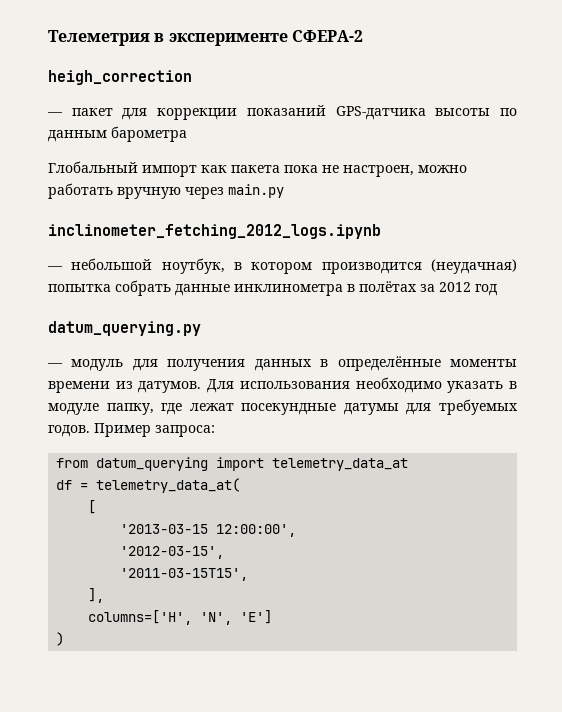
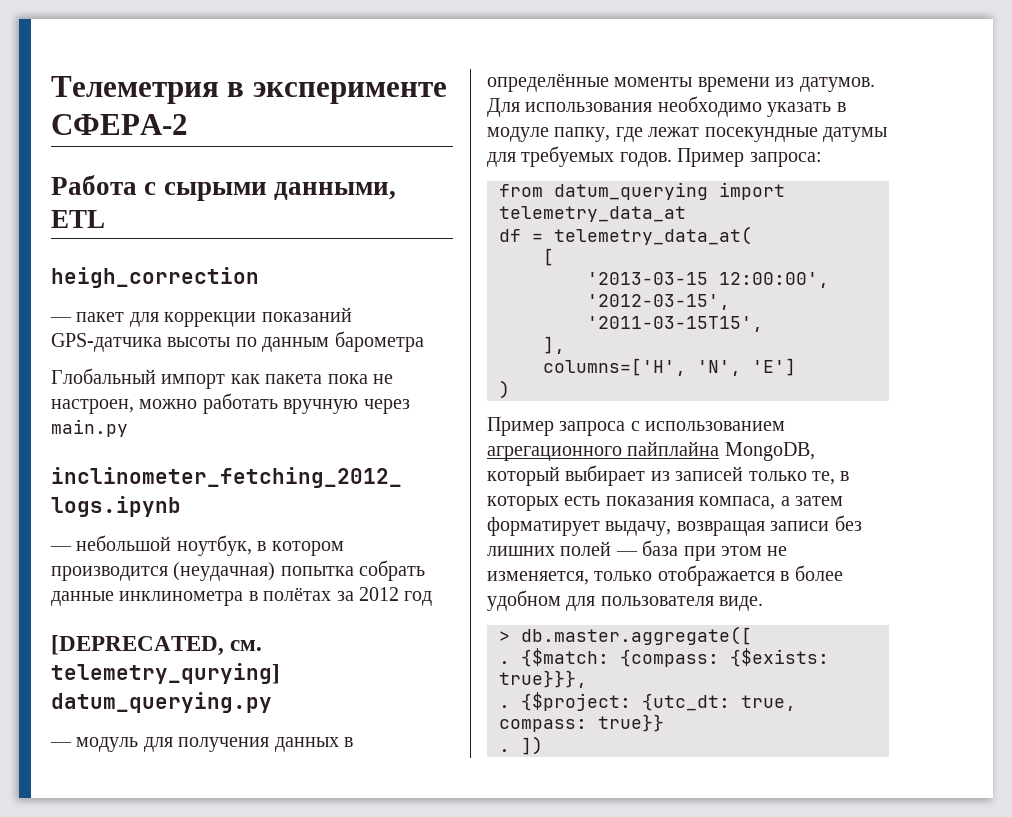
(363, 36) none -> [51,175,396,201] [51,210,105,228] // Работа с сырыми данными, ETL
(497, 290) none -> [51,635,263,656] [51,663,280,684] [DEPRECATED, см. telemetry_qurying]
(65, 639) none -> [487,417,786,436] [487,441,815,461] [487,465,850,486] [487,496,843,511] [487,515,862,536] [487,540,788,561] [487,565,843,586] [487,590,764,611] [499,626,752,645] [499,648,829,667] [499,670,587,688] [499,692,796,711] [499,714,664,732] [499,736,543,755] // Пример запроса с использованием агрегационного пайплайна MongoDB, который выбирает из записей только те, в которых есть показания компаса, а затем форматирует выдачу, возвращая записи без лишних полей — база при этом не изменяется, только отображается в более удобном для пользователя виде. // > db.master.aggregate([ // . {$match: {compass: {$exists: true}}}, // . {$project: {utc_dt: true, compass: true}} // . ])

---

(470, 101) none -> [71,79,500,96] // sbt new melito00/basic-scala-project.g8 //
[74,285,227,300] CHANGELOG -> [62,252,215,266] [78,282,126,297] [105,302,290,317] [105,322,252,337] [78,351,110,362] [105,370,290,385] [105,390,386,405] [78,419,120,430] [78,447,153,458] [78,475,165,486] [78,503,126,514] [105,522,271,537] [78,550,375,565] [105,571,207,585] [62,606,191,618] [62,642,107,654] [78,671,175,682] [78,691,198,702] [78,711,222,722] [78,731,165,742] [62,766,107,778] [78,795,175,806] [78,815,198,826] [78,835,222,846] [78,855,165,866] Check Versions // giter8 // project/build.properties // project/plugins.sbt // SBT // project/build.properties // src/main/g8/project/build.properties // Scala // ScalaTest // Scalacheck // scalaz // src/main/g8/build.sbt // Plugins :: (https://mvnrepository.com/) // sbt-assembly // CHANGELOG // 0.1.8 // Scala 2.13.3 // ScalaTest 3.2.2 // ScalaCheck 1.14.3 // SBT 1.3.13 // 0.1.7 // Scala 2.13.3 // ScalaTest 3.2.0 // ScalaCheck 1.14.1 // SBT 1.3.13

---

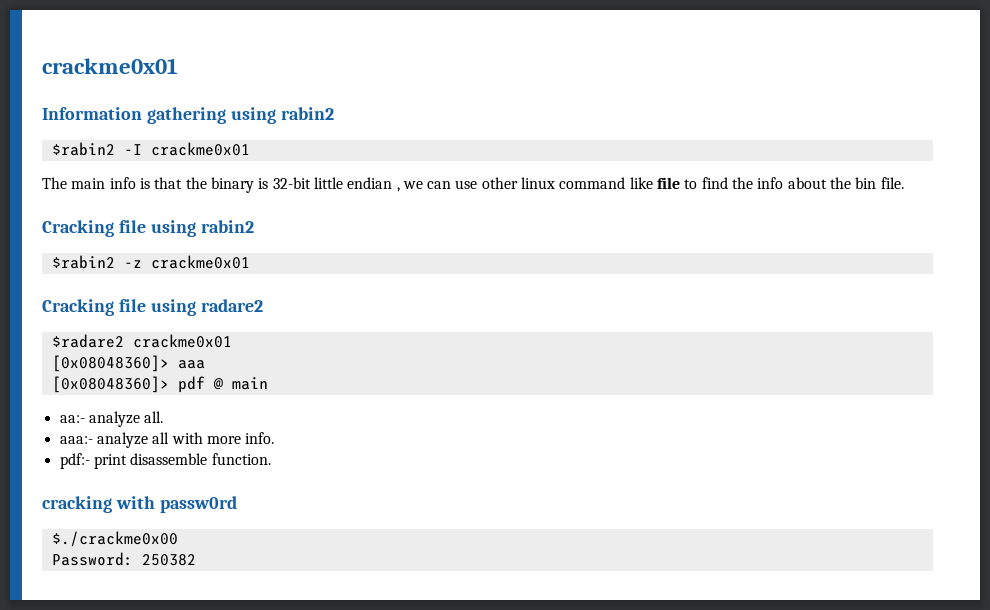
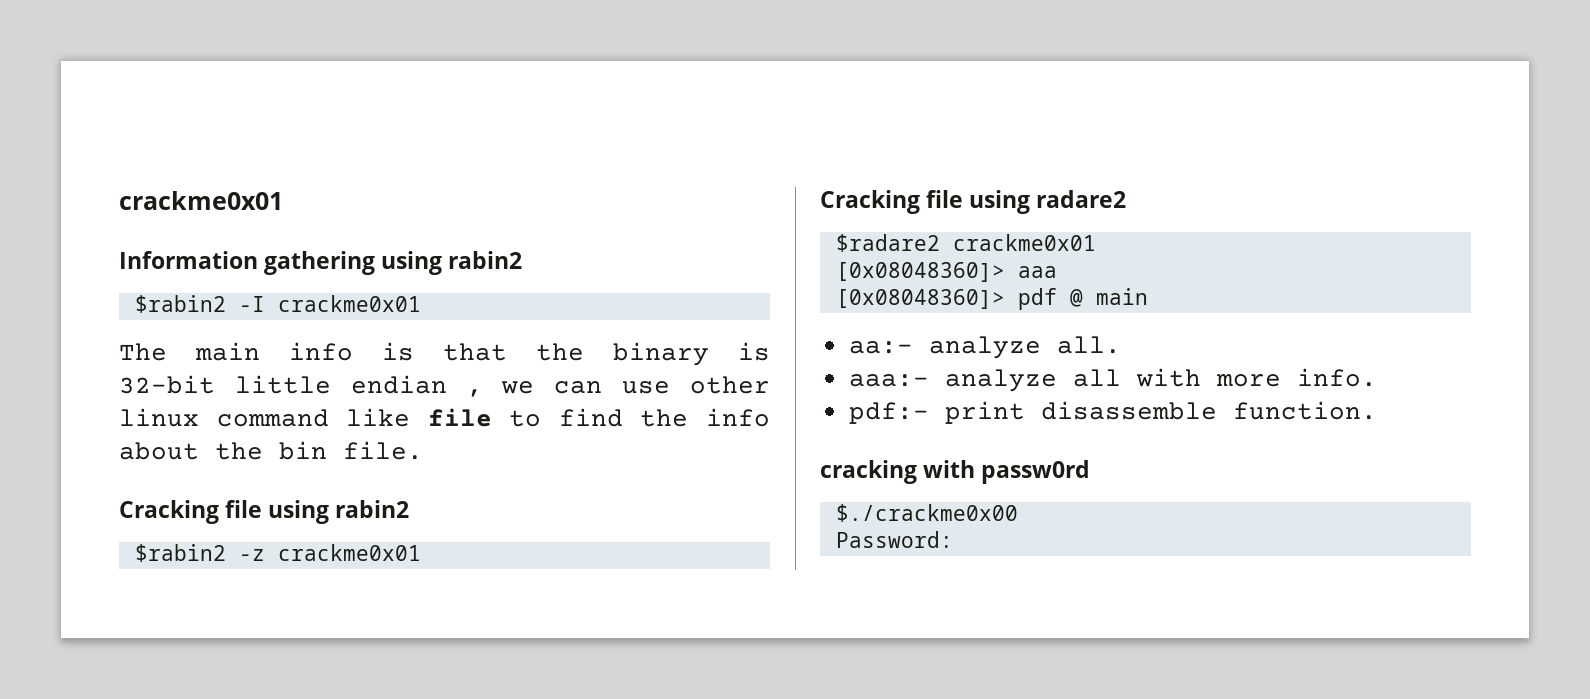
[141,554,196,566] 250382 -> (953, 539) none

• _The problem_:
When a line in the material above includes the word "none", copy that line.

• _Solution to this exercise_:
(363, 36) none -> [51,175,396,201] [51,210,105,228] // Работа с сырыми данными, ETL
(497, 290) none -> [51,635,263,656] [51,663,280,684] [DEPRECATED, см. telemetry_qurying]
(65, 639) none -> [487,417,786,436] [487,441,815,461] [487,465,850,486] [487,496,843,511] [487,515,862,536] [487,540,788,561] [487,565,843,586] [487,590,764,611] [499,626,752,645] [499,648,829,667] [499,670,587,688] [499,692,796,711] [499,714,664,732] [499,736,543,755] // Пример запроса с использованием агрегационного пайплайна MongoDB, который выбирает из записей только те, в которых есть показания компаса, а затем форматирует выдачу, возвращая записи без лишних полей — база при этом не изменяется, только отображается в более удобном для пользователя виде. // > db.master.aggregate([ // . {$match: {compass: {$exists: true}}}, // . {$project: {utc_dt: true, compass: true}} // . ])
(470, 101) none -> [71,79,500,96] // sbt new melito00/basic-scala-project.g8 //
[141,554,196,566] 250382 -> (953, 539) none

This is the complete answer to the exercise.